What to work on:
When you copy the entries, keep every word exactly as it is and drop the images.

Given records:

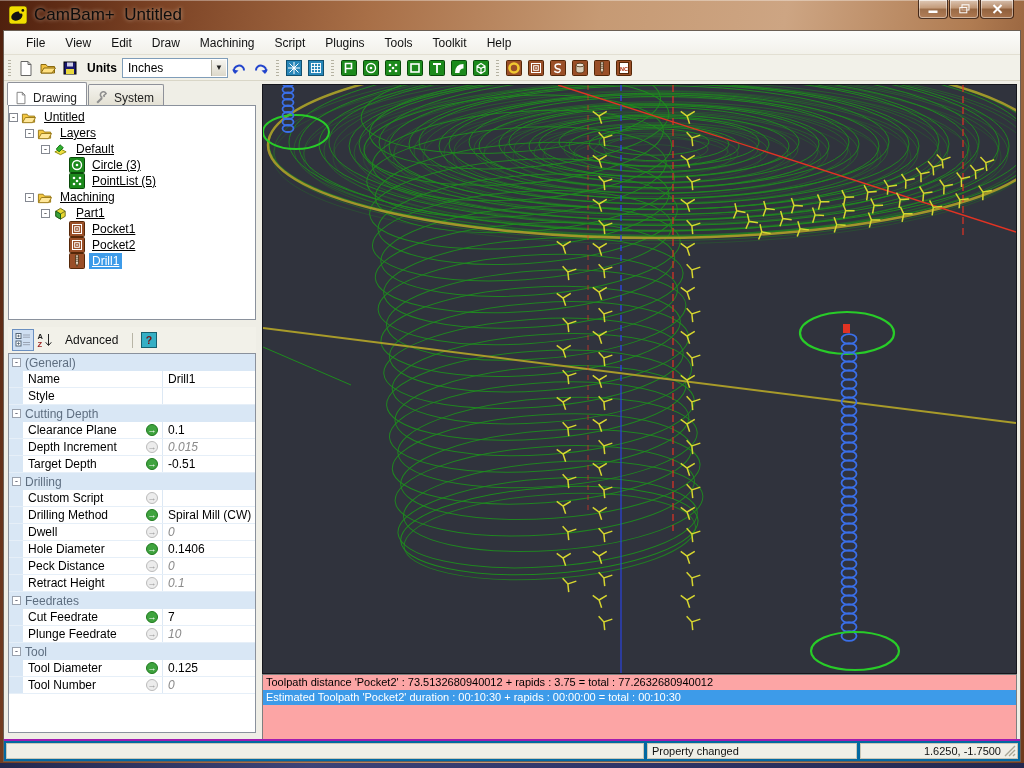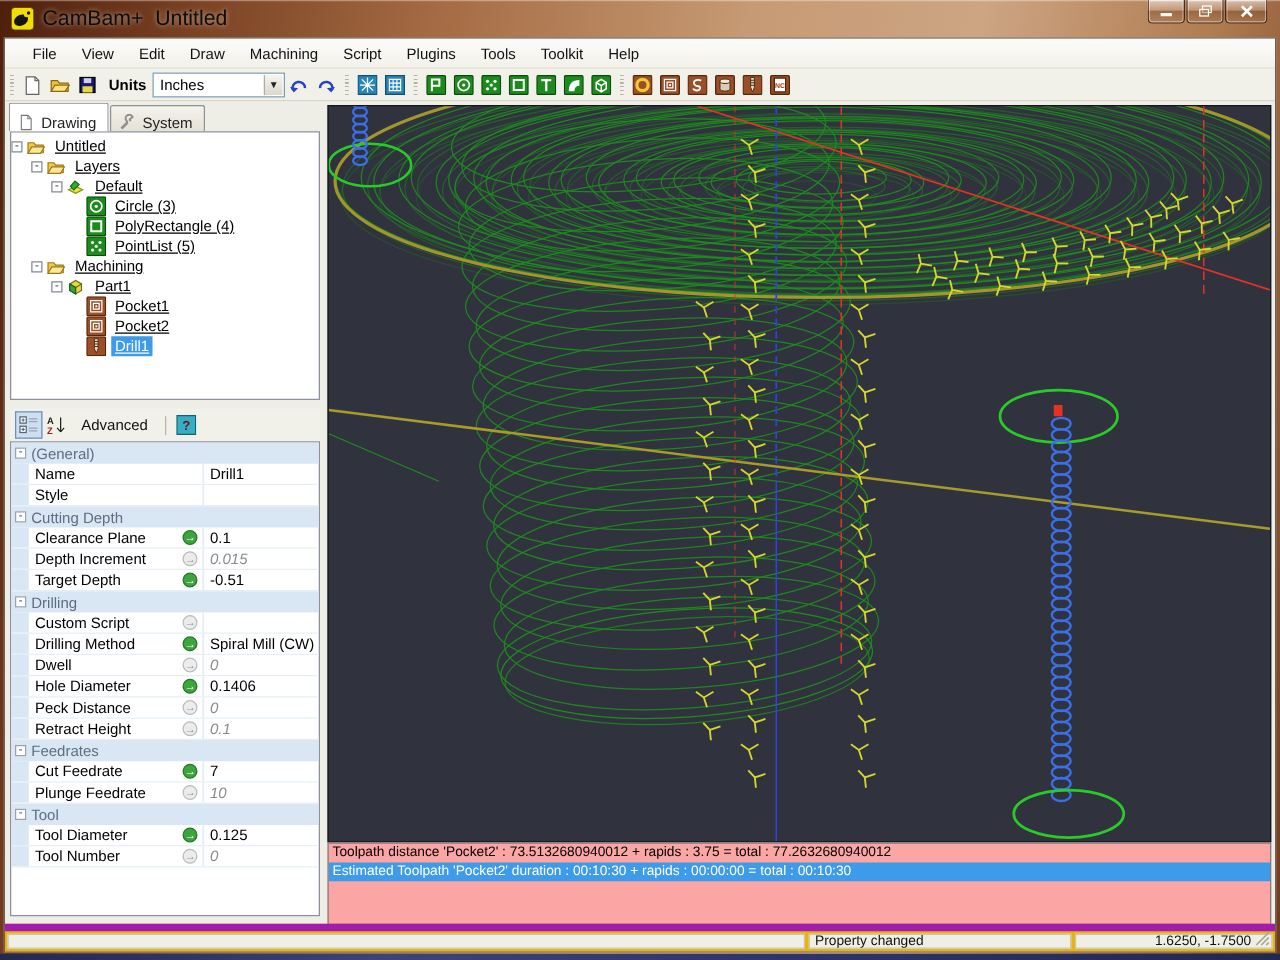--- a/index.html
+++ b/index.html
@@ -86,22 +86,22 @@
 
   .viewport { position:absolute; left:258px; top:2px; width:755px; height:590px;
     background:var(--vpbg); border:1px solid #15161c; }
   .viewport svg { display:block; }
 
   .messages { position:absolute; left:258px; top:592px; width:755px; height:66px; background:#fca5a5;
     border:1px solid #7e7e7e; font-size:11px; overflow:hidden; }
   .msg { height:15px; line-height:15px; padding-left:3px; white-space:nowrap; color:#000; }
   .msg.selected { background:var(--selblue); color:#fff; }
 
-  .statusbar { position:absolute; left:0; right:0; bottom:0; height:22px; background:#eab308;
-    border-top:6px solid #a21caf; display:flex; align-items:stretch; font-size:11px; color:#111; padding:2px; }
+  .statusbar { position:absolute; left:0; right:0; bottom:0; height:22px; background:#0369a1;
+    border-top:2px solid #a21caf; display:flex; align-items:stretch; font-size:11px; color:#111; padding:2px; }
   .sb-pane { border:1px solid #c9c6b7; background:#F0EFE7; display:flex; align-items:center; }
   .sb-main { flex:1; margin-right:3px; }
   .sb-msg { width:210px; margin-right:3px; padding-left:4px; }
   .sb-coords { width:158px; justify-content:flex-end; padding-right:16px; position:relative; }
   .sb-grip { position:absolute; right:1px; bottom:1px; }
 
   .taskbar-strip { position:absolute; left:0; right:0; bottom:0; height:5px;
     background:linear-gradient(90deg,#23284e,#3d4378 30%,#2e3468 62%,#23284e); }
 
   
@@ -408,30 +408,20 @@
             <div class="trow">
               <span style="width:60px;flex:none"></span>
               <span class="ticon">
                 <svg width="16" height="16" viewBox="0 0 16 16">
                   <rect x="0.5" y="0.5" width="15" height="15" rx="1" fill="#1C8A1C" stroke="#0A4A0A"></rect>
                   <circle cx="8" cy="8" r="4.5" fill="none" stroke="#fff" stroke-width="1.4"></circle>
                   <circle cx="8" cy="8" r="1.3" fill="#fff"></circle>
                 </svg>
               </span>
               <span class="tlabel">Circle (3)</span>
-            </div>
-            <div class="trow">
-              <span style="width:60px;flex:none"></span>
-              <span class="ticon">
-                <svg width="16" height="16" viewBox="0 0 16 16">
-                  <rect x="0.5" y="0.5" width="15" height="15" rx="1" fill="#1C8A1C" stroke="#0A4A0A"></rect>
-                  <rect x="4" y="4" width="8" height="8" fill="none" stroke="#fff" stroke-width="1.6"></rect>
-                </svg>
-              </span>
-              <span class="tlabel">PolyRectangle (4)</span>
             </div>
             <div class="trow">
               <span style="width:60px;flex:none"></span>
               <span class="ticon">
                 <svg width="16" height="16" viewBox="0 0 16 16">
                   <rect x="0.5" y="0.5" width="15" height="15" rx="1" fill="#1C8A1C" stroke="#0A4A0A"></rect>
                   <g fill="#fff">
                     <circle cx="5" cy="5" r="1.3"></circle>
                     <circle cx="11" cy="5" r="1.3"></circle>
                     <circle cx="8" cy="8" r="1.3"></circle>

Exercise result:
--- a/index.html
+++ b/index.html
@@ -86,22 +86,22 @@
 
   .viewport { position:absolute; left:258px; top:2px; width:755px; height:590px;
     background:var(--vpbg); border:1px solid #15161c; }
   .viewport svg { display:block; }
 
   .messages { position:absolute; left:258px; top:592px; width:755px; height:66px; background:#fca5a5;
     border:1px solid #7e7e7e; font-size:11px; overflow:hidden; }
   .msg { height:15px; line-height:15px; padding-left:3px; white-space:nowrap; color:#000; }
   .msg.selected { background:var(--selblue); color:#fff; }
 
-  .statusbar { position:absolute; left:0; right:0; bottom:0; height:22px; background:#eab308;
-    border-top:6px solid #a21caf; display:flex; align-items:stretch; font-size:11px; color:#111; padding:2px; }
+  .statusbar { position:absolute; left:0; right:0; bottom:0; height:22px; background:#0369a1;
+    border-top:2px solid #a21caf; display:flex; align-items:stretch; font-size:11px; color:#111; padding:2px; }
   .sb-pane { border:1px solid #c9c6b7; background:#F0EFE7; display:flex; align-items:center; }
   .sb-main { flex:1; margin-right:3px; }
   .sb-msg { width:210px; margin-right:3px; padding-left:4px; }
   .sb-coords { width:158px; justify-content:flex-end; padding-right:16px; position:relative; }
   .sb-grip { position:absolute; right:1px; bottom:1px; }
 
   .taskbar-strip { position:absolute; left:0; right:0; bottom:0; height:5px;
     background:linear-gradient(90deg,#23284e,#3d4378 30%,#2e3468 62%,#23284e); }
 
   
@@ -408,30 +408,20 @@
             <div class="trow">
               <span style="width:60px;flex:none"></span>
               <span class="ticon">
                 <svg width="16" height="16" viewBox="0 0 16 16">
                   <rect x="0.5" y="0.5" width="15" height="15" rx="1" fill="#1C8A1C" stroke="#0A4A0A"></rect>
                   <circle cx="8" cy="8" r="4.5" fill="none" stroke="#fff" stroke-width="1.4"></circle>
                   <circle cx="8" cy="8" r="1.3" fill="#fff"></circle>
                 </svg>
               </span>
               <span class="tlabel">Circle (3)</span>
-            </div>
-            <div class="trow">
-              <span style="width:60px;flex:none"></span>
-              <span class="ticon">
-                <svg width="16" height="16" viewBox="0 0 16 16">
-                  <rect x="0.5" y="0.5" width="15" height="15" rx="1" fill="#1C8A1C" stroke="#0A4A0A"></rect>
-                  <rect x="4" y="4" width="8" height="8" fill="none" stroke="#fff" stroke-width="1.6"></rect>
-                </svg>
-              </span>
-              <span class="tlabel">PolyRectangle (4)</span>
             </div>
             <div class="trow">
               <span style="width:60px;flex:none"></span>
               <span class="ticon">
                 <svg width="16" height="16" viewBox="0 0 16 16">
                   <rect x="0.5" y="0.5" width="15" height="15" rx="1" fill="#1C8A1C" stroke="#0A4A0A"></rect>
                   <g fill="#fff">
                     <circle cx="5" cy="5" r="1.3"></circle>
                     <circle cx="11" cy="5" r="1.3"></circle>
                     <circle cx="8" cy="8" r="1.3"></circle>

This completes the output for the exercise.